| YOUR GOAL |
For each entry, restate it word for word while omitting any image it holds.

-*-*-

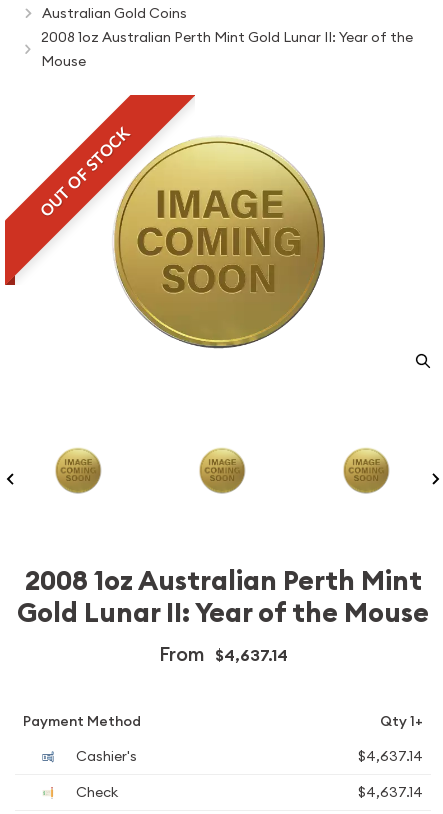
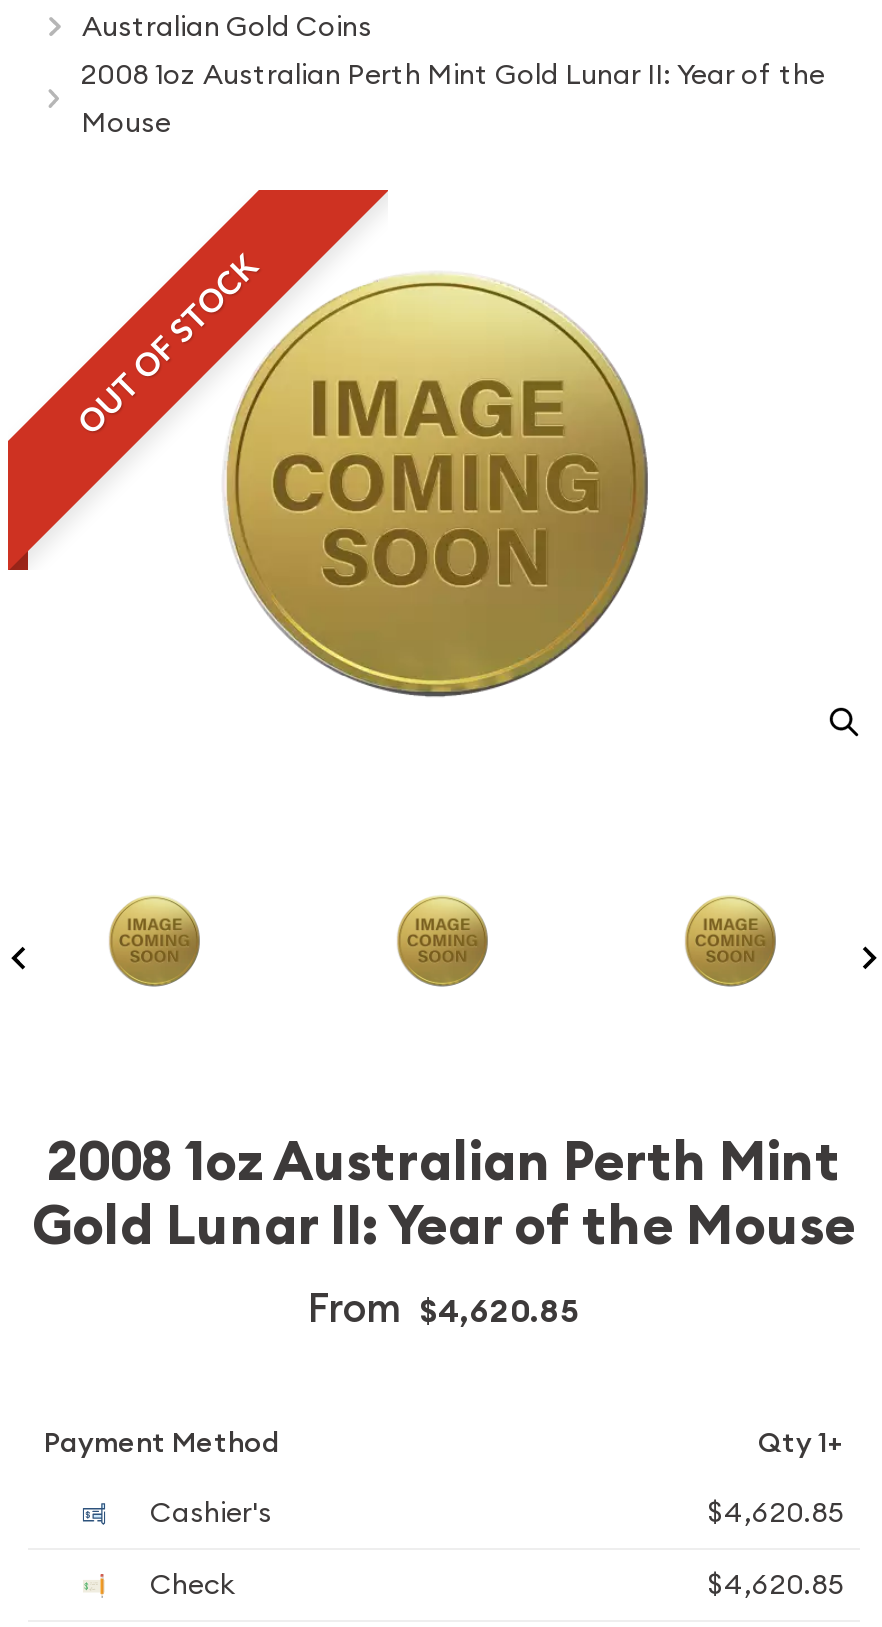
- From $4,637.14
+ From $4,620.85

- $4,637.14
+ $4,620.85

- $4,637.14
+ $4,620.85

-*-*-

| OUTPUT FOR THIS EXERCISE |
- From $4,637.14
+ From $4,620.85

- $4,637.14
+ $4,620.85

- $4,637.14
+ $4,620.85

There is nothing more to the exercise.